Nerves. Nerve damage affects nearly half of all people with diabetes. It most often starts in the feet and hands, causing tingling, numbness, or pain. Because nerve damage reduces sensation, foot injuries can go unnoticed. More than 80% of diabetes-related amputations happen after a foot ulcer or undetected injury.

Heart and blood vessels. Diabetes significantly raises the risk of heart disease and stroke. The damage to small blood vessels in the eyes and kidneys is closely connected to damage in larger blood vessels supplying the heart and brain, meaning complications in one area often signal trouble elsewhere.

How Diabetes Is Managed

Managing diabetes centers on keeping blood sugar as close to a normal range as possible. The tools depend on the type.

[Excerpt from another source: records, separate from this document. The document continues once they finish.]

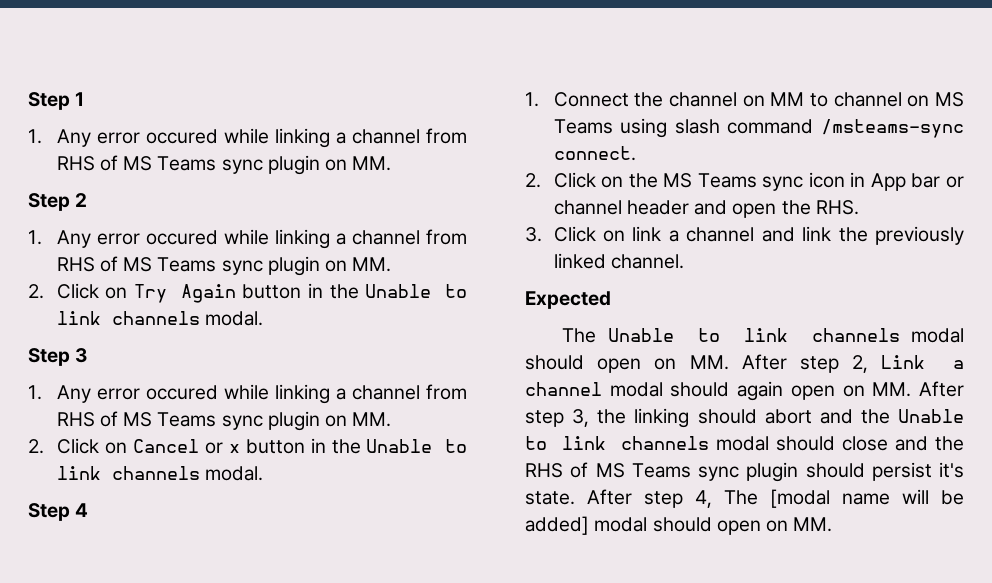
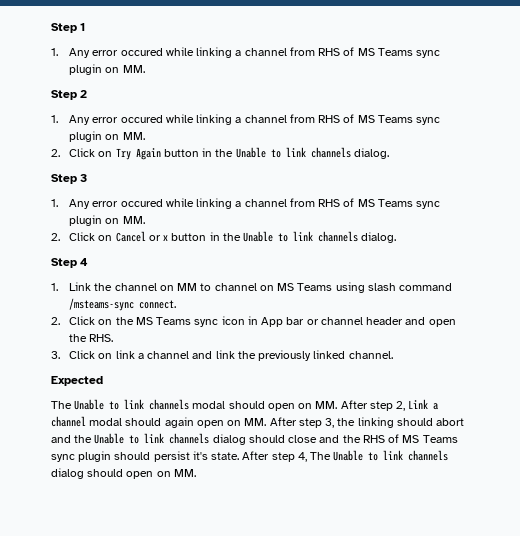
- 2. Click on Try Again button in the Unable to link channels modal.
+ 2. Click on Try Again button in the Unable to link channels dialog.
- 2. Click on Cancel or x button in the Unable to link channels modal.
+ 2. Click on Cancel or x button in the Unable to link channels dialog.
- 1. Connect the channel on MM to channel on MS Teams using slash command /msteams-sync connect.
+ 1. Link the channel on MM to channel on MS Teams using slash command /msteams-sync connect.
- The Unable to link channels modal should open on MM. After step 2, Link a channel modal should again open on MM. After step 3, the linking should abort and the Unable to link channels modal should close and the RHS of MS Teams sync plugin should persist it's state.
+ The Unable to link channels modal should open on MM. After step 2, Link a channel modal should again open on MM. After step 3, the linking should abort and the Unable to link channels dialog should close and the RHS of MS Teams sync plugin should persist it's state.
- After step 4, The [modal name will be added] modal should open on MM.
+ After step 4, The Unable to link channels dialog should open on MM.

People with type 1 diabetes rely on insulin, delivered either through injections or an insulin pump. Many also use a continuous glucose monitor (CGM), a small sensor placed just under the skin that tracks blood sugar levels throughout the day and night. CGMs can send alerts when levels get too high or too low, which makes it easier to catch problems early. Some systems pair a CGM with an insulin pump to create what’s called an artificial pancreas, which automatically adjusts insulin delivery based on real-time glucose readings. The first of these hybrid systems was approved in 2016, and several more have followed since.

For type 2 diabetes, management often starts with lifestyle changes: adjusting your diet to reduce refined carbohydrates and added sugars, increasing physical activity, and losing weight if needed. These changes alone can sometimes bring blood sugar into a healthy range. When lifestyle changes aren’t enough, medications that help your body use insulin more effectively or stimulate more insulin production are added. Some people with type 2 eventually need insulin as well, particularly as the condition progresses over many years.

Regardless of type, regular monitoring is essential. Checking blood sugar levels, whether through finger sticks or a CGM, helps you understand how food, activity, stress, and sleep affect your numbers. That feedback loop is what makes daily management possible.